● What the task asks
The required result is one figure, the count of lines below with the string "height" in them.

● The records
◆ ◆ ◆ ◆ ◆ ◆ ◆
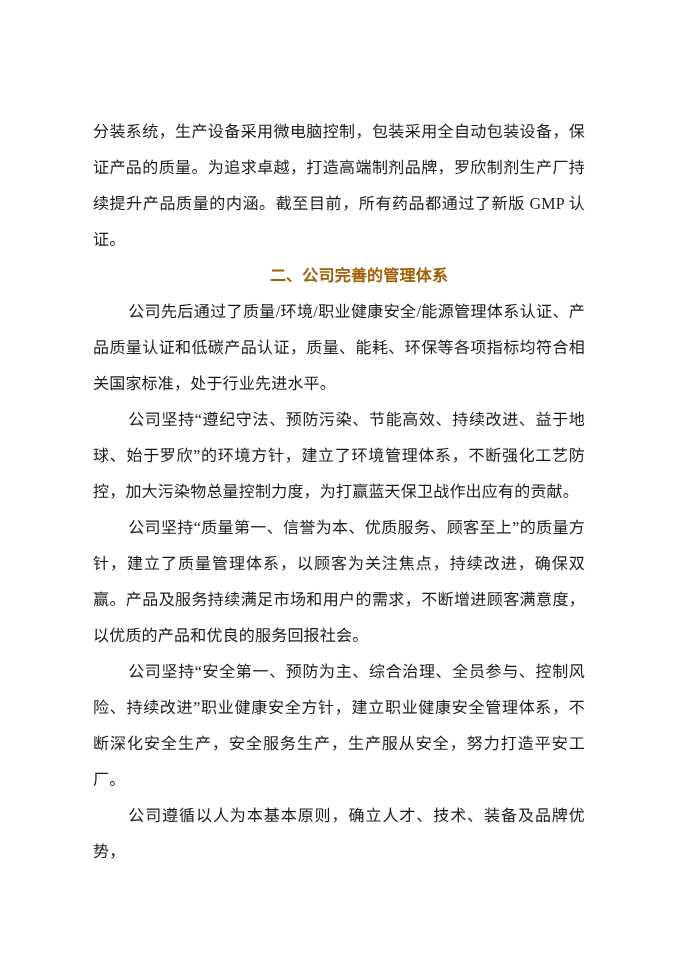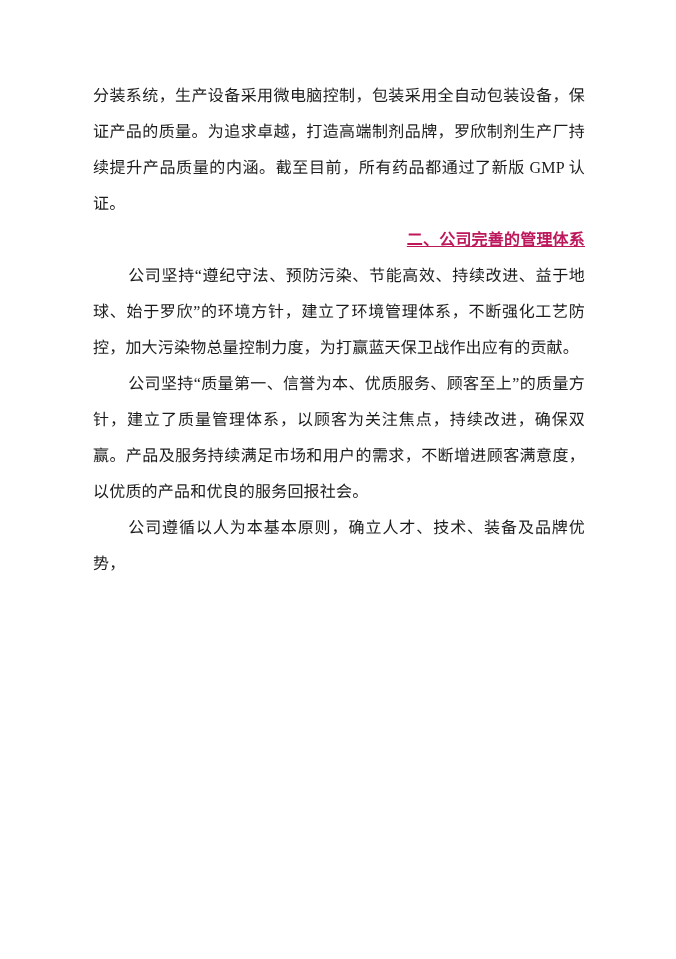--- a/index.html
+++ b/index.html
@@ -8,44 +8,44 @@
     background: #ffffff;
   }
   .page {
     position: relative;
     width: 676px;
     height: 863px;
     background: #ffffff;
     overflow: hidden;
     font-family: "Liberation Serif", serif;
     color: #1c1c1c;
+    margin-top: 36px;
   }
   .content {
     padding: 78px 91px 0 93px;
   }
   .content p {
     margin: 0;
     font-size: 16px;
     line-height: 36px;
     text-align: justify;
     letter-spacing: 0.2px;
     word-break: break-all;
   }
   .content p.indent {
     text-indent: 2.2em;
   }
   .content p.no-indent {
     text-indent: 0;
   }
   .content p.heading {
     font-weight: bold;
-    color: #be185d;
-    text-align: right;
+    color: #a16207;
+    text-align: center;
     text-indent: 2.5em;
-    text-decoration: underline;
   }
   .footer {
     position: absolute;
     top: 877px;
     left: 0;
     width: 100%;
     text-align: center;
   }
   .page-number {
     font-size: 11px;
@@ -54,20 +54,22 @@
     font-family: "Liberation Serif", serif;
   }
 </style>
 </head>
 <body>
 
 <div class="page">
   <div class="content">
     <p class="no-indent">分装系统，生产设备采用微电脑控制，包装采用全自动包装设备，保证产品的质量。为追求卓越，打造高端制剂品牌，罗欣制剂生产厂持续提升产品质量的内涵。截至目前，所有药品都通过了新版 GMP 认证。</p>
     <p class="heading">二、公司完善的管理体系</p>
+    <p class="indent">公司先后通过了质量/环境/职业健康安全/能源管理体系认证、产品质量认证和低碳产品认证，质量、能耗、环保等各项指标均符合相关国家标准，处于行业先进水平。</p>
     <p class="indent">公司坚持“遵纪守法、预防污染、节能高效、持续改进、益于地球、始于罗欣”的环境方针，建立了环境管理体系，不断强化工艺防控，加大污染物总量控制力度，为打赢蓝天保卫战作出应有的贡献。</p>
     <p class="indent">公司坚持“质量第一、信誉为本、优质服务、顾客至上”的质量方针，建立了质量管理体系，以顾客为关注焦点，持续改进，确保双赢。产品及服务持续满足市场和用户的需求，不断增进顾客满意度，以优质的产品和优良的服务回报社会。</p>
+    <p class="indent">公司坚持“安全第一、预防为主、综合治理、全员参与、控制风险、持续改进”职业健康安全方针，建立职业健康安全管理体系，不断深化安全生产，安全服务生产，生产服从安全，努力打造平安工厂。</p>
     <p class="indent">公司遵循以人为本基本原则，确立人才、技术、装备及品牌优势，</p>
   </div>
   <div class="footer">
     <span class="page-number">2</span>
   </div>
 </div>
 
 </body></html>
◆ ◆ ◆ ◆ ◆ ◆ ◆
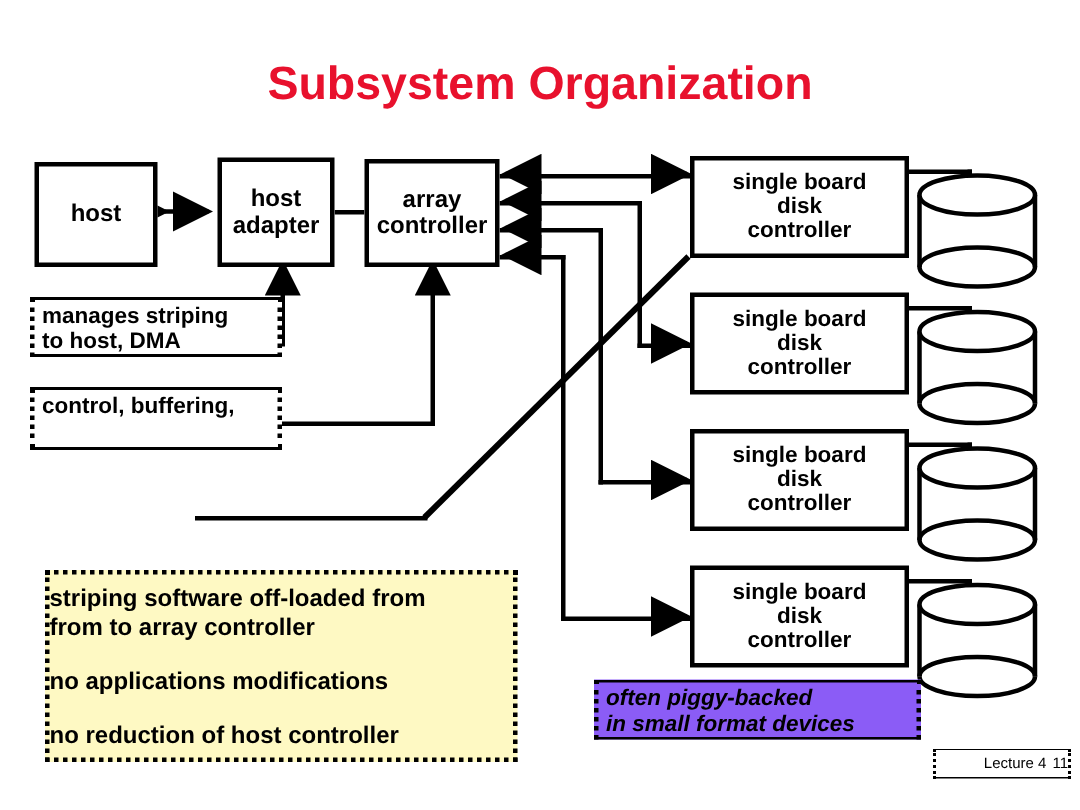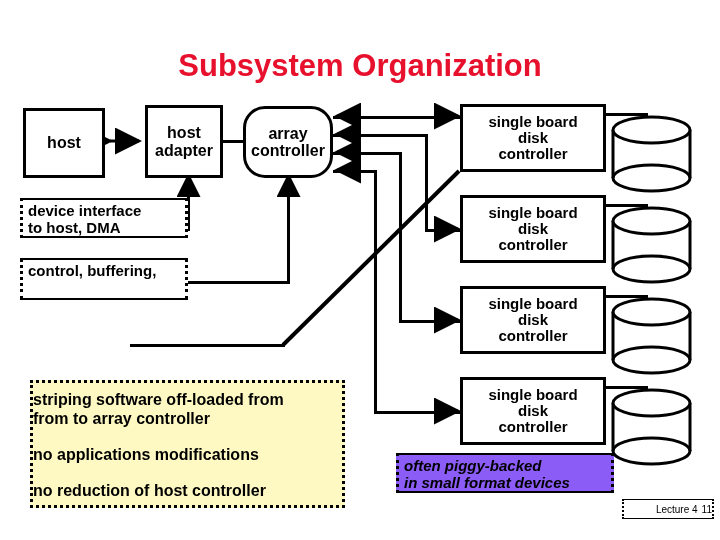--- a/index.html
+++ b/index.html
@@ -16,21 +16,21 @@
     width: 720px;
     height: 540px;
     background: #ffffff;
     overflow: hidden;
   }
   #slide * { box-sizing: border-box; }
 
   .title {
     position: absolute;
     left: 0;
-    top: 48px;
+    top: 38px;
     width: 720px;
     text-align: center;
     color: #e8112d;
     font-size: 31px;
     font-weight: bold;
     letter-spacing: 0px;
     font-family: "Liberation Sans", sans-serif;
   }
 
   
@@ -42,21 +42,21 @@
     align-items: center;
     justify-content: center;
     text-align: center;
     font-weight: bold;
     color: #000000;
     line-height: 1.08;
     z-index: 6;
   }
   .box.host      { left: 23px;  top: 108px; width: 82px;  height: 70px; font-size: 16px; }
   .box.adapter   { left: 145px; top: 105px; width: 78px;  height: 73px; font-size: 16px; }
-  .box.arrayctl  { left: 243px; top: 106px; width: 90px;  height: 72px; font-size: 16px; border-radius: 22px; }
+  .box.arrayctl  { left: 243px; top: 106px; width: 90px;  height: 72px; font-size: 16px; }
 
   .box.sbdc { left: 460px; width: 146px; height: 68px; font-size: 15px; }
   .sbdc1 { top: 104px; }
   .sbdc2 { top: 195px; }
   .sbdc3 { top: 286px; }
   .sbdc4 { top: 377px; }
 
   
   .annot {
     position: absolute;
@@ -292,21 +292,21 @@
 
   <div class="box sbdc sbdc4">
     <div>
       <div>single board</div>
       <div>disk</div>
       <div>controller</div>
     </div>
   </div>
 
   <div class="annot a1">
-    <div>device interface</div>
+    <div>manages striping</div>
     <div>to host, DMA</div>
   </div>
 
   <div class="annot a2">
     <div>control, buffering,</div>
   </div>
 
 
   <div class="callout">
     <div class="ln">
◆ ◆ ◆ ◆ ◆ ◆ ◆
● Result of this exercise
9